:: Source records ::
|---|

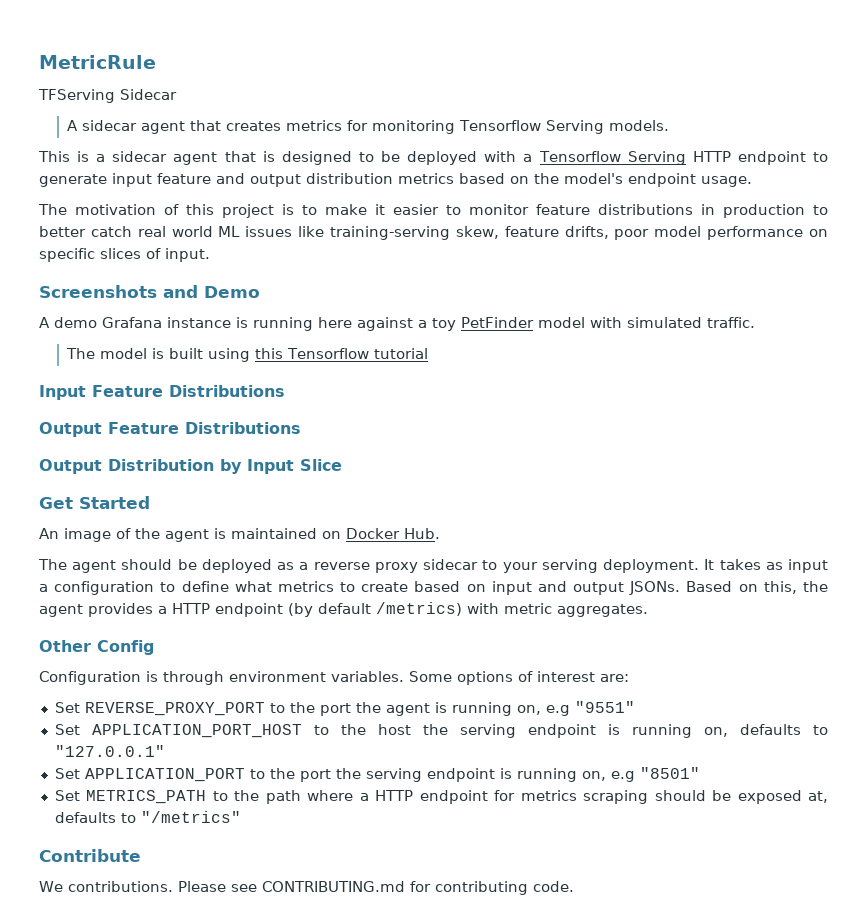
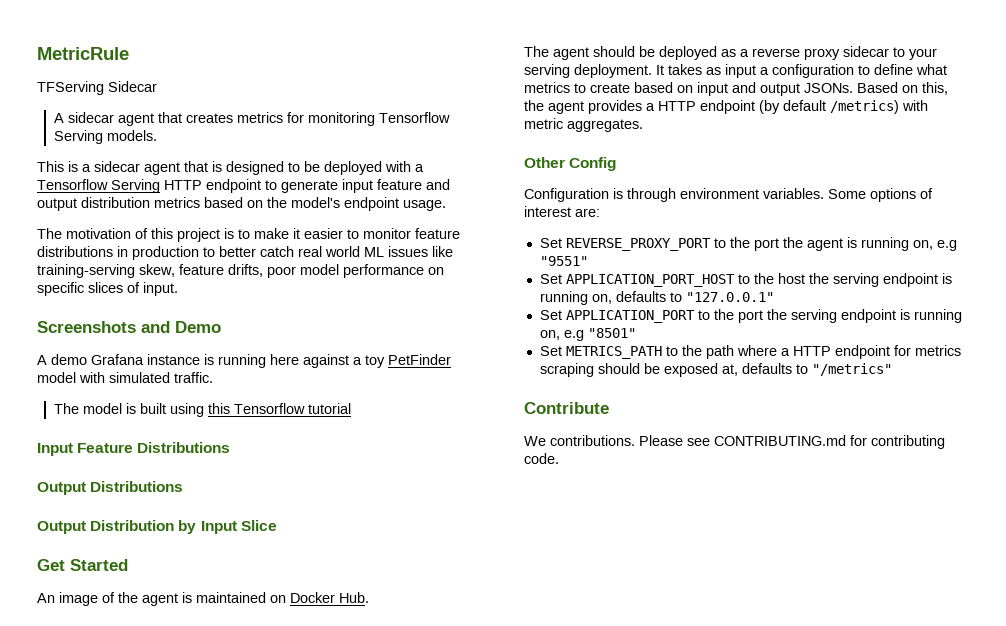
[108,422,179,434] Feature -> (86, 488) none

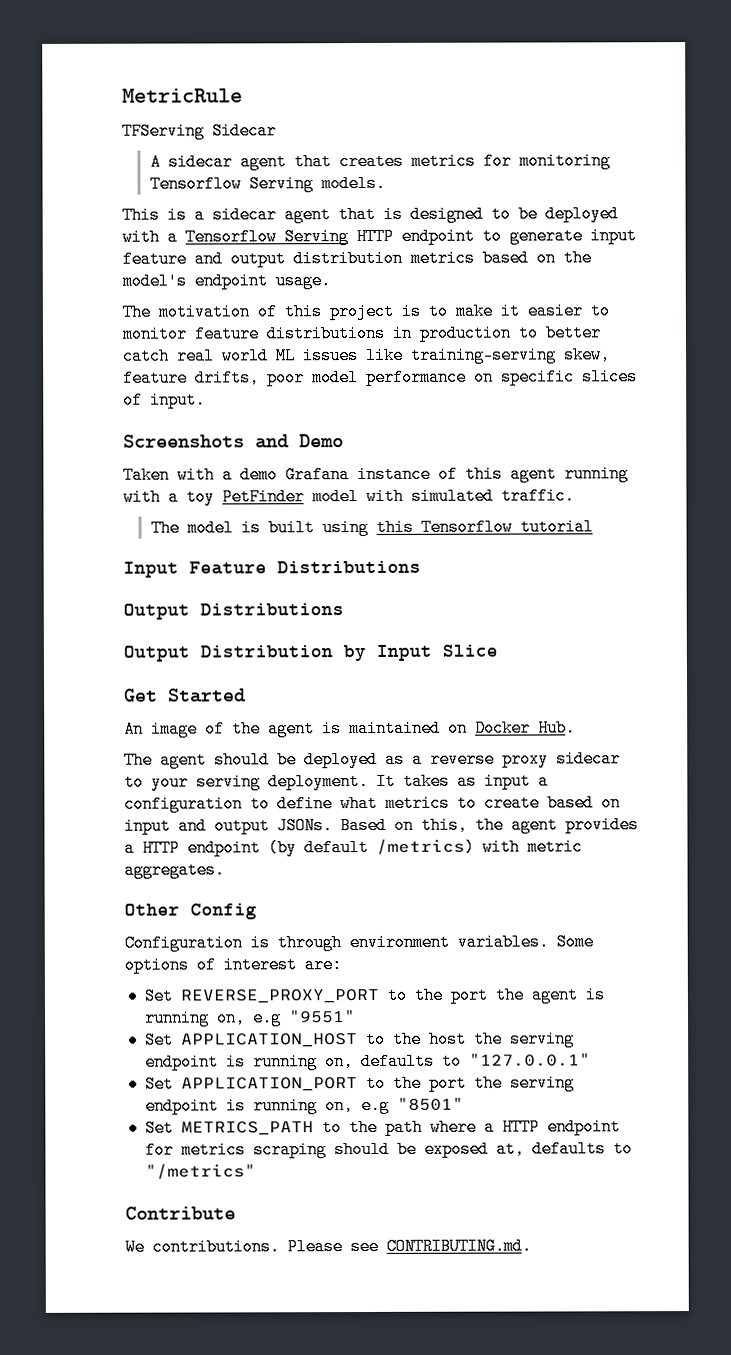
[37,354,349,368] A demo Grafana instance is running here against -> [123,465,629,484] [123,488,161,506] Taken with a demo Grafana instance of this agent running with
[565,274,735,287] APPLICATION_PORT_HOST -> [180,1033,358,1048] APPLICATION_HOST
[714,435,945,449] [524,453,559,464] CONTRIBUTING.md for contributing code. -> [386,1237,532,1255] CONTRIBUTING.md.

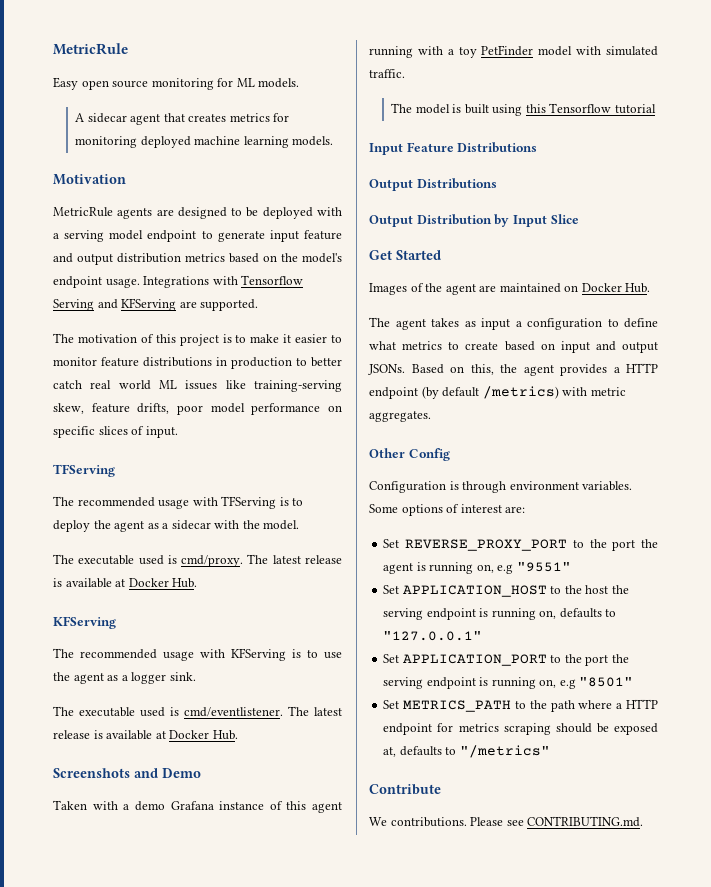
[122,122,277,140] TFServing Sidecar -> [53,77,300,90] Easy open source monitoring for ML models.
[150,174,387,193] [122,205,403,224] Tensorflow Serving models. // This is a sidecar agent that is -> [140,136,334,148] [53,174,126,185] [53,207,174,219] deployed machine learning models. // Motivation // MetricRule agents are
[185,227,394,246] Tensorflow Serving HTTP -> [64,230,144,242] serving model
(331, 281) none -> [143,275,304,288] [53,298,259,311] Integrations with Tensorflow Serving and KFServing are supported.
(206, 400) none -> [53,464,115,477] [53,496,304,509] [53,520,300,532] [53,554,342,567] [53,578,198,588] [53,616,116,629] [53,648,342,661] [53,672,196,684] [53,706,342,717] [53,730,238,740] // TFServing // The recommended usage with TFServing is to deploy the agent as a sidecar with the model. // The executable used is cmd/proxy. The latest release is available at Docker Hub. // KFServing // The recommended usage with KFServing is to use the agent as a logger sink. // The executable used is cmd/eventlistener. The latest release is available at Docker Hub.
[124,720,198,738] An image -> [369,283,407,295] Images
[322,720,342,738] is -> [479,285,497,292] are
[214,750,621,769] [124,772,396,791] should be deployed as a reverse proxy sidecar to your serving deployment. It -> (426, 324) none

|---|

Every record above should be transcribed exactly; the pictures stay out of the copy.

:: Output of the task ::
[108,422,179,434] Feature -> (86, 488) none

[37,354,349,368] A demo Grafana instance is running here against -> [123,465,629,484] [123,488,161,506] Taken with a demo Grafana instance of this agent running with
[565,274,735,287] APPLICATION_PORT_HOST -> [180,1033,358,1048] APPLICATION_HOST
[714,435,945,449] [524,453,559,464] CONTRIBUTING.md for contributing code. -> [386,1237,532,1255] CONTRIBUTING.md.

[122,122,277,140] TFServing Sidecar -> [53,77,300,90] Easy open source monitoring for ML models.
[150,174,387,193] [122,205,403,224] Tensorflow Serving models. // This is a sidecar agent that is -> [140,136,334,148] [53,174,126,185] [53,207,174,219] deployed machine learning models. // Motivation // MetricRule agents are
[185,227,394,246] Tensorflow Serving HTTP -> [64,230,144,242] serving model
(331, 281) none -> [143,275,304,288] [53,298,259,311] Integrations with Tensorflow Serving and KFServing are supported.
(206, 400) none -> [53,464,115,477] [53,496,304,509] [53,520,300,532] [53,554,342,567] [53,578,198,588] [53,616,116,629] [53,648,342,661] [53,672,196,684] [53,706,342,717] [53,730,238,740] // TFServing // The recommended usage with TFServing is to deploy the agent as a sidecar with the model. // The executable used is cmd/proxy. The latest release is available at Docker Hub. // KFServing // The recommended usage with KFServing is to use the agent as a logger sink. // The executable used is cmd/eventlistener. The latest release is available at Docker Hub.
[124,720,198,738] An image -> [369,283,407,295] Images
[322,720,342,738] is -> [479,285,497,292] are
[214,750,621,769] [124,772,396,791] should be deployed as a reverse proxy sidecar to your serving deployment. It -> (426, 324) none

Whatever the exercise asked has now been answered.